I have reservations about all the distractions at home of course, and since my daughters live with me, complete silence might be an issue. But, they are prepped and cooperative, and I can go into my room and shut my door. I have room to sit and be, and a prayer corner in there. I have prepared meals in the feezer, and my laundry done, and I have a garden. My computer will go in the drawer, and I will have my artboard on my desk instead.

Ditchingham Convent Church
IGR 2020 2: Reading of this post.

While the nitty gritty of my preparations are probably uninteresting and do not really need to be shared, the point here is that I am creating a space – physical and psychological – to encounter God, to spend some time in deep with Him and away from all the distractions, and I am creating an environment that is conducive to that process. It is the principle described from the sixth to the ninth additions of the Spiritual Exercises:

I should not think of things that give pleasure and joy, as the glory of heaven, the Resurrection, etc., for if I wish to feel pain, sorrow, and tears for my sins, every consideration promoting joy and happiness will impede it. I should rather keep in mind that I want to be sorry and feel pain. Hence it would be better to call to mind death and judgment.

The Spiritual Exercise of St. Ignatius of Loyola, trans Louis J Puhl

For the same reason I should deprive myself of all light, closing the shutters and doors when I am in my room, except when I need light to say prayers, to read, or to eat.

The Spiritual Exercise of St. Ignatius of Loyola, trans Louis J Puhl

I should not laugh or say anything that would cause laughter.

The Spiritual Exercise of St. Ignatius of Loyola, trans Louis J Puhl

I should restrain my eyes except to look up in receiving or dismissing one with whom I have to speak.

The Spiritual Exercise of St. Ignatius of Loyola, trans Louis J Puhl

Ignatius gives these additions on the context of the First week, when we are contemplating sin and the grace we are asking for is sorrow and shame for our sins. The general idea is to make our enviroment conducive to our prayer.

So, here I am, I have finished my work for a bit and prepared my environment and my mind to spend this time alone with God in these unusual circumstances.

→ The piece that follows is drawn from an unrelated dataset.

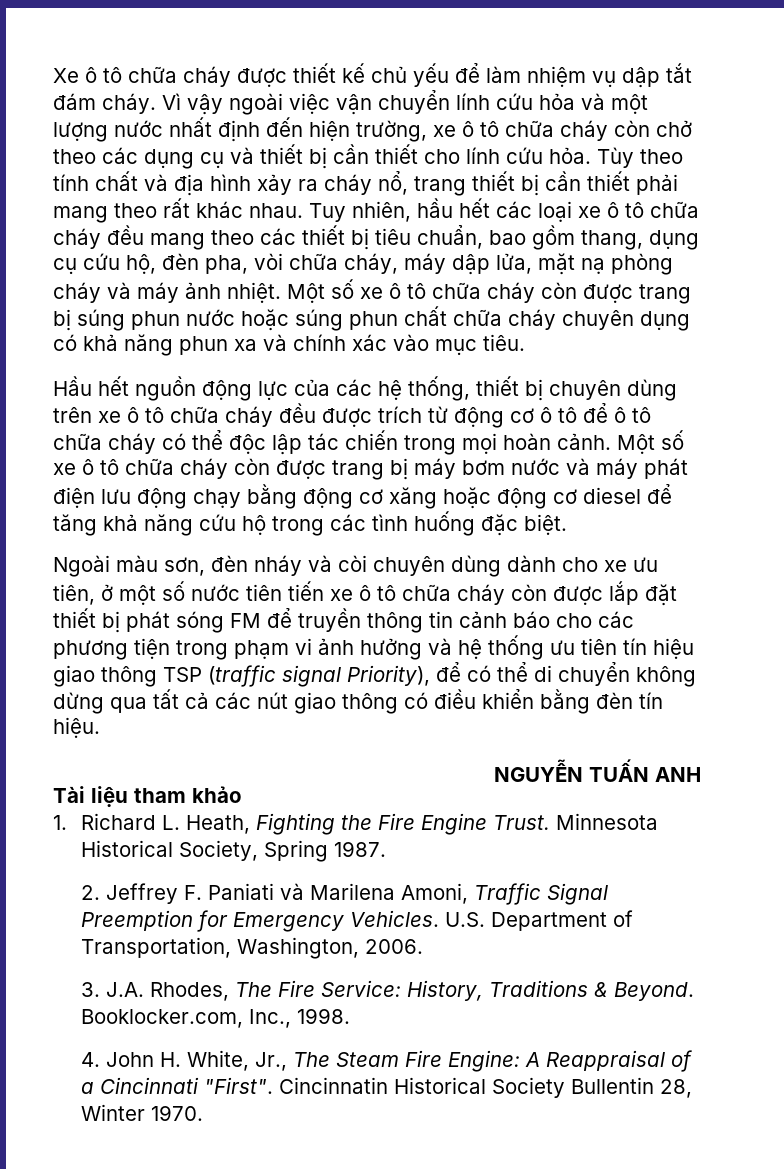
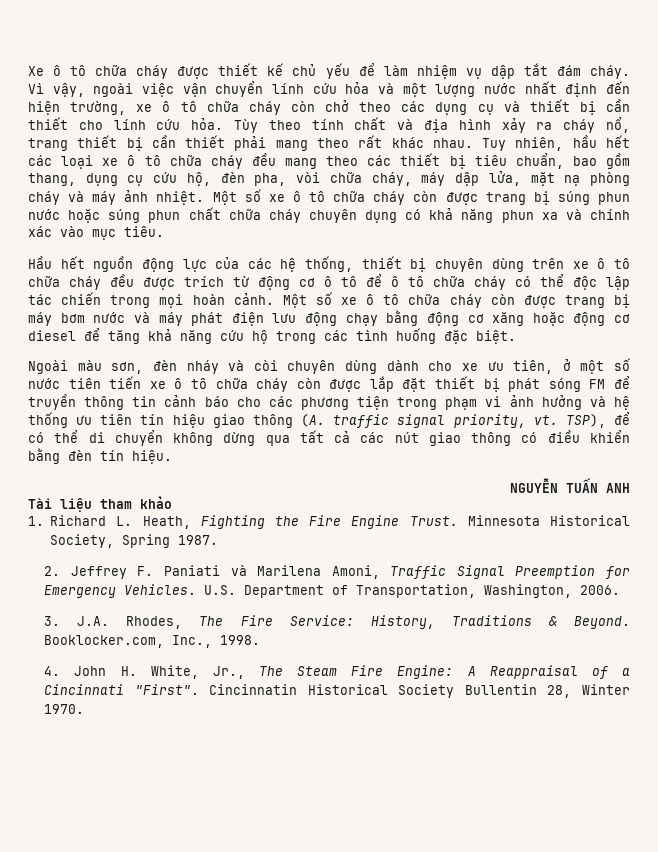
- Vì vậy ngoài việc vận chuyển lính cứu hỏa và một lượng nước nhất định đến hiện trường, xe ô tô chữa cháy còn chở theo các dụng cụ và thiết bị cần thiết cho lính cứu hỏa.
+ Vì vậy, ngoài việc vận chuyển lính cứu hỏa và một lượng nước nhất định đến hiện trường, xe ô tô chữa cháy còn chở theo các dụng cụ và thiết bị cần thiết cho lính cứu hỏa.
- Ngoài màu sơn, đèn nháy và còi chuyên dùng dành cho xe ưu tiên, ở một số nước tiên tiến xe ô tô chữa cháy còn được lắp đặt thiết bị phát sóng FM để truyền thông tin cảnh báo cho các phương tiện trong phạm vi ảnh hưởng và hệ thống ưu tiên tín hiệu giao thông TSP (traffic signal Priority), để có thể di chuyển không dừng qua tất cả các nút giao thông có điều khiển bằng đèn tín hiệu.
+ Ngoài màu sơn, đèn nháy và còi chuyên dùng dành cho xe ưu tiên, ở một số nước tiên tiến xe ô tô chữa cháy còn được lắp đặt thiết bị phát sóng FM để truyền thông tin cảnh báo cho các phương tiện trong phạm vi ảnh hưởng và hệ thống ưu tiên tín hiệu giao thông (A. traffic signal priority, vt. TSP), để có thể di chuyển không dừng qua tất cả các nút giao thông có điều khiển bằng đèn tín hiệu.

I am up to date and taking a pause from my Journey with Julian of Norwich to be open to the process with the director. Am I concerned about distractions? about the world crowding in? Yes I am, and I am already prepared for how I might handle that. It comes in the form of a story in Anthony de Mello’s book, The Song of the Bird, called The Monk and the Woman:

Two Buddhist monks, on their way to the monastery, found an exceedingly beautiful woman at the riverbank. Like them, she wished to cross the river, but the water was too high. So one of the monks lifted her onto his back and carried her across.

His fellow monk was thoroughly scandalised. For two hours he berated him on his negligence on keeping the rule: Had he forgotten he was a monk? How did he dare touch a woman? And worse, carry her across the river? What would people say? Had he not brought their holy religion into disrepute? And so on.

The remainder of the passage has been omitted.